Activation of methane by neutral transition metal oxides (ScO, NiO, and PdO): A theoretical study

Density functional B3LYP calculations have been employed to investigate potential energy surfaces for the reactions of scandium, nickel, and palladium oxides with methane. The results show that NiO and PdO are reactive toward methane and can form molecular complexes with CH4 bound by 9-10 kcal/mol without a barrier. At elevated temperatures, the dominant reaction channel is direct abstraction of a hydrogen atom by the oxides from CH4 with a barrier of similar to16 kcal/mol leading to MOH (M = Ni, Pd) and free methyl radical.
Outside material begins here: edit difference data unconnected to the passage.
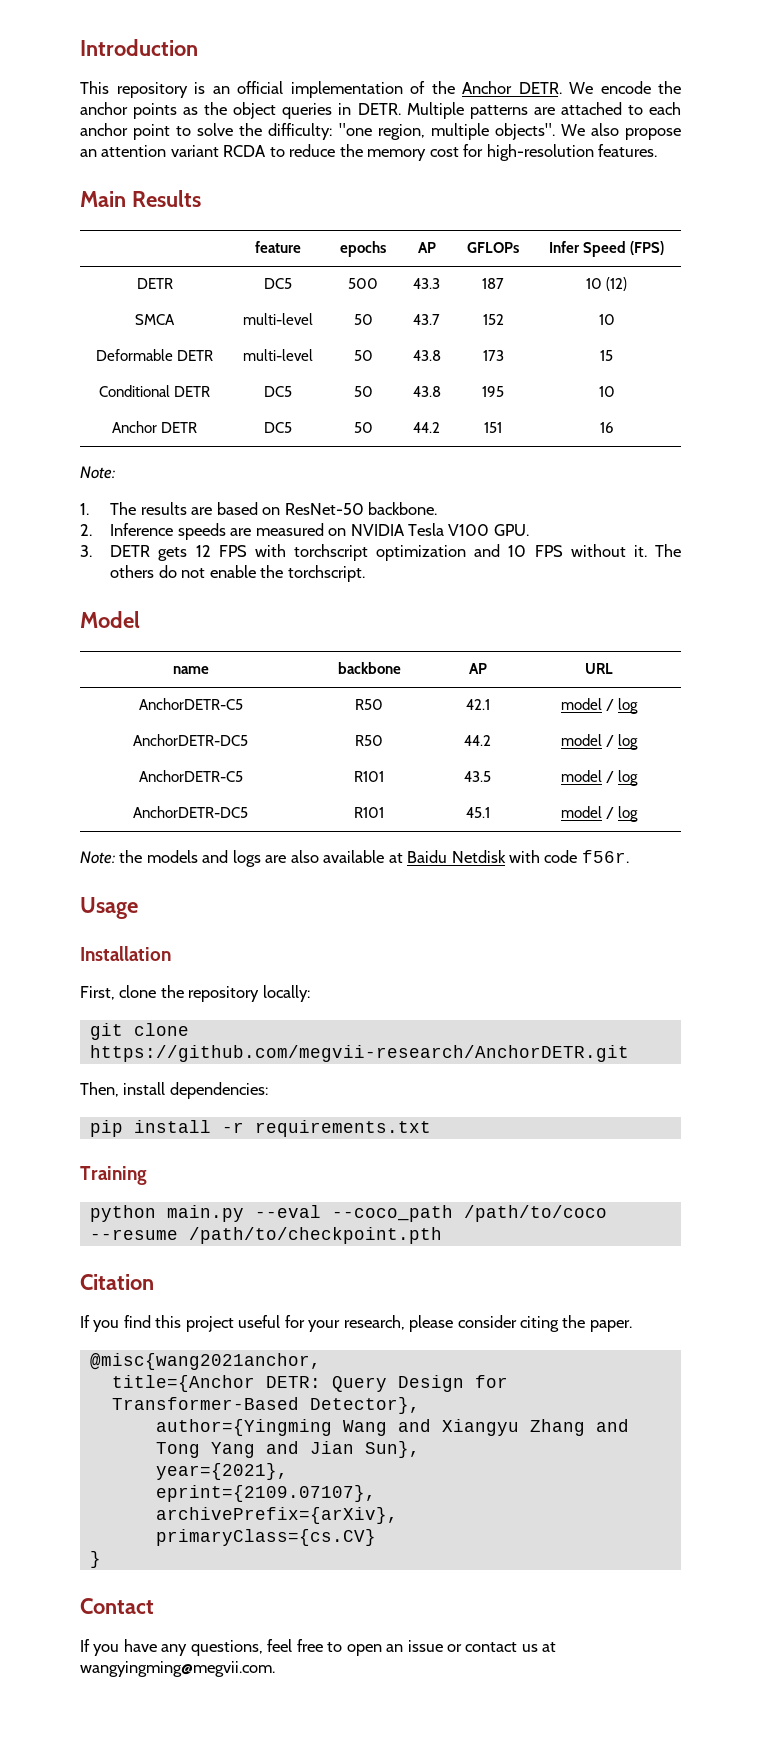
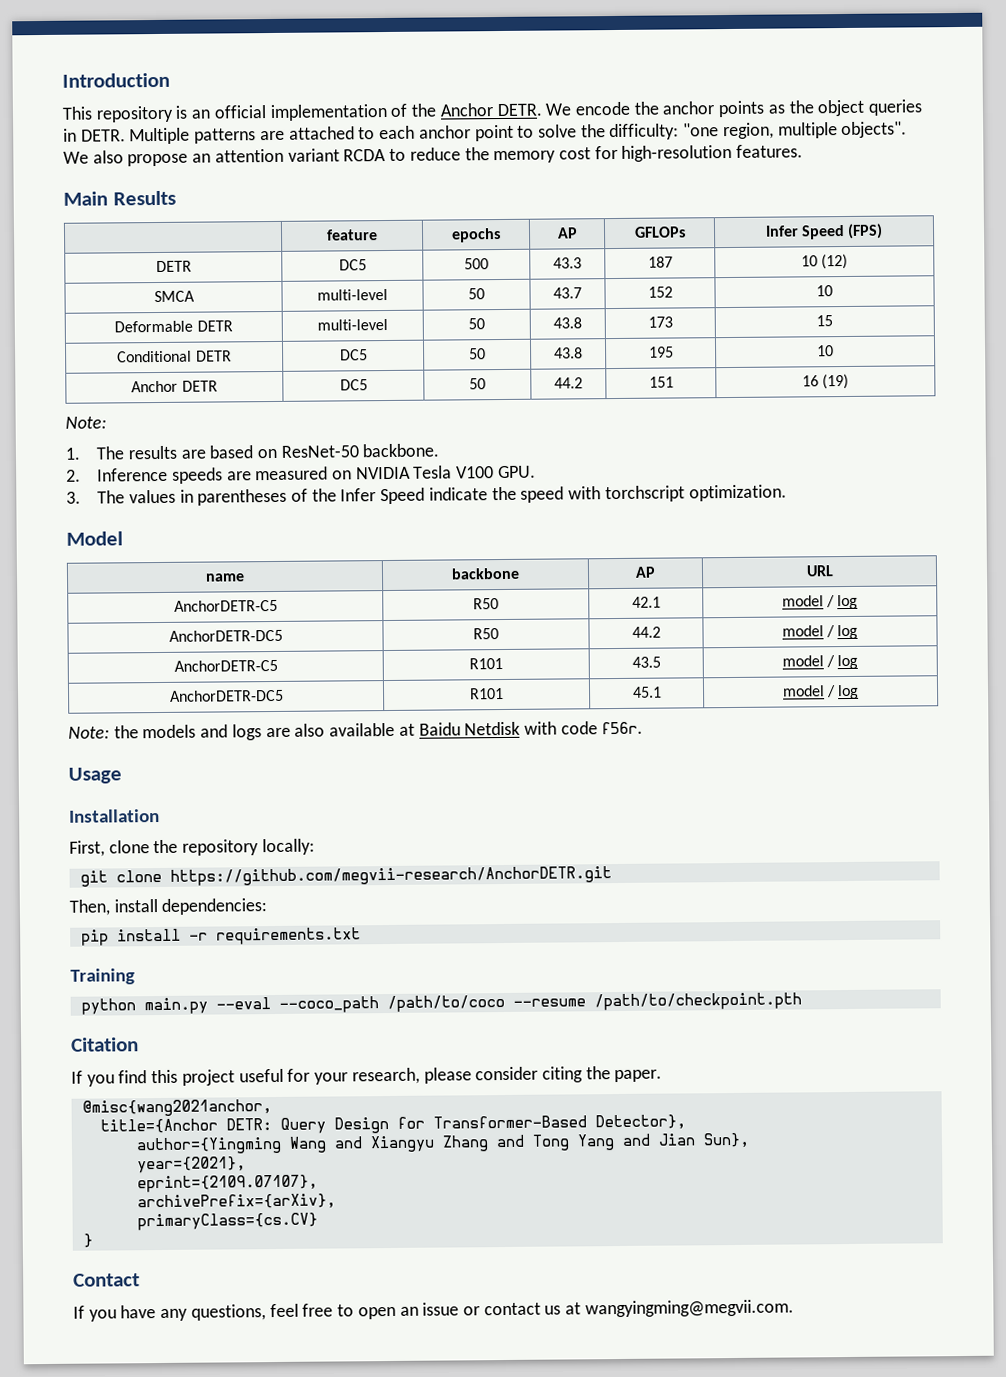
- Anchor DETR | DC5 | 50 | 44.2 | 151 | 16
+ Anchor DETR | DC5 | 50 | 44.2 | 151 | 16 (19)
- 3. DETR gets 12 FPS with torchscript optimization and 10 FPS without it. The others do not enable the torchscript.
+ 3. The values in parentheses of the Infer Speed indicate the speed with torchscript optimization.

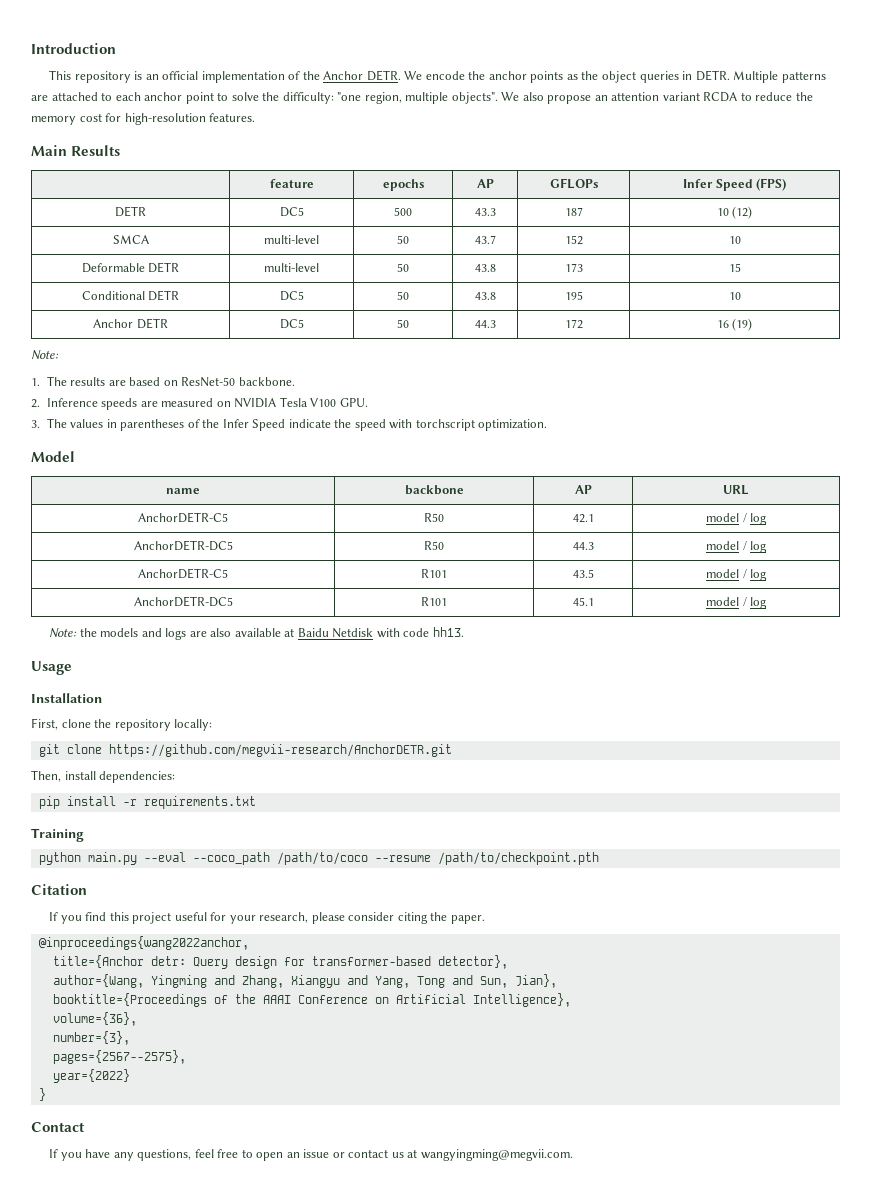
- Anchor DETR | DC5 | 50 | 44.2 | 151 | 16 (19)
+ Anchor DETR | DC5 | 50 | 44.3 | 172 | 16 (19)
- AnchorDETR-DC5 | R50 | 44.2 | model / log
+ AnchorDETR-DC5 | R50 | 44.3 | model / log
- Note: the models and logs are also available at Baidu Netdisk with code f56r.
+ Note: the models and logs are also available at Baidu Netdisk with code hh13.
- @misc{wang2021anchor,
+ @inproceedings{wang2022anchor,
- title={Anchor DETR: Query Design for Transformer-Based Detector},
- author={Yingming Wang and Xiangyu Zhang and Tong Yang and Jian Sun},
- year={2021},
- eprint={2109.07107},
- archivePrefix={arXiv},
- primaryClass={cs.CV}
+ title={Anchor detr: Query design for transformer-based detector},
+ author={Wang, Yingming and Zhang, Xiangyu and Yang, Tong and Sun, Jian},
+ booktitle={Proceedings of the AAAI Conference on Artificial Intelligence},
+ volume={36},
+ number={3},
+ pages={2567--2575},
+ year={2022}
A minor reaction channel is an insertion into a C-H bond to produce CH3MOH molecules via transition states lying 19-20 kcal/mol above the initial reactants. For instance, for PdO, the rate constant of the hydrogen abstraction channel evaluated using the transition state theory for the 300-1000 K temperature range, k(methyl) = 7.12 x 10(-11) exp(-17 329/RT) cm(3) s(-1) molecule(-1), is 2-3 orders of magnitude higher than the insertion rate constant and the branching ratio for the PdOH + CH3 products is 98-99%. The preferable channel of dissociation of CH3NiOH is a cleavage of the Ni-C bond leading to the radical NiOH + CH3 products without an exit barrier, while CH3PdOH is more likely to undergo 1,2-CH3 migration to produce a PdCH3OH complex and eventually Pd plus methanol. PdOH and CH3 can recombine producing CH3PdOH and isomerization, and dissociation of this molecule results in further transformation of methyl radical into methanol. However, the NiOH + CH3 reaction is expected only to produce CH3NiOH or to restore the initial reactants, NiO + CH4. ScO is not reactive with respect to methane at low and ambient temperatures. At elevated temperatures, the ScO + CH4 reaction can proceed via a barrier of 22.4 kcal/mol to form a CH3ScOH molecule with exothermicity of 9.8 kcal/mol. CH3ScOH is not likely to decompose to the methyl radical and ScOH because this process is 58.9 kcal/mol endothermic.